Mein Eindruck ist, dass Hans-Dieter und Elisabeth nur gelegentlich und behutsam von eurer Parteilinie abweichen, wenn sie zum Beispiel hin und wieder mal die Forderung nach einem Grundeinkommen erheben, um das Existenzrecht jedes Menschen zu sichern. Insofern debattieren sie damit über den Forderungskanon der Linkspartei und liefern eben doch Debattenbeiträge, womöglich sogar notwendige.

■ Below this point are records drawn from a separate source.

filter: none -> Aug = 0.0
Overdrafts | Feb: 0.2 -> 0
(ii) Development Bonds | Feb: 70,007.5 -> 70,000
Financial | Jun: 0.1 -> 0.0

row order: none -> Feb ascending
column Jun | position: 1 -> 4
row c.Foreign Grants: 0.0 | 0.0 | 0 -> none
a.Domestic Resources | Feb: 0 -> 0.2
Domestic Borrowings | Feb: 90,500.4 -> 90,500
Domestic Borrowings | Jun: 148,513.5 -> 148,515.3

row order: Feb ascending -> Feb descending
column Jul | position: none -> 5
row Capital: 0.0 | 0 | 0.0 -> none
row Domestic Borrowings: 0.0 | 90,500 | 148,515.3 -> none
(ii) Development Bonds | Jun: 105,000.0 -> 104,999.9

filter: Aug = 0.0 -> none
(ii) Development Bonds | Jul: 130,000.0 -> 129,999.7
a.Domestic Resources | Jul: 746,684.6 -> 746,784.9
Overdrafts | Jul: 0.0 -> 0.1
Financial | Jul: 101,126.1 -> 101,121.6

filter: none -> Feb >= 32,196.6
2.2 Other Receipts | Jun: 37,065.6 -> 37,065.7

Klar ist auch, dass nicht einfach „ins Blaue hinein“ debattieren darf, wer in der Politik ernst genommen werden will. Da muss erst einmal Aktuelles und Juristisches vorgetragen und erörtert werden, um den weniger gut Informierten den Sachverhalt zu verdeutlichen. Deshalb auf gute Zusammenarbeit im neuen Jahr! Es wirkt aber nicht sehr selbstbewusst, wenn eine Redaktion regelmäßig in nennenswertem Umfang zugeliefertes Material mehr versteckt als präsentiert.
Vielleicht habt ihr nur den Eindruck, die Überschrift der Rubrik sei nicht ganz passend, darin seien doch vor allem „Montagsdemo-Beiträge“ und keine „Debatten-Beiträge“. Ihr könntet euch an der Gestaltung von „Spiegel-Online“ orientieren, der seine Kolumnisten abwechselnd unter dem Punkt „Meinung“ auf der Startseite verlinkt, sich auf diese Weise gleichzeitig mit ihnen schmückt wie von ihnen distanziert und jederzeit die Möglichkeit hat, einen ihrer Artikel besonders herauszustellen, der „ins Schwarze“ trifft.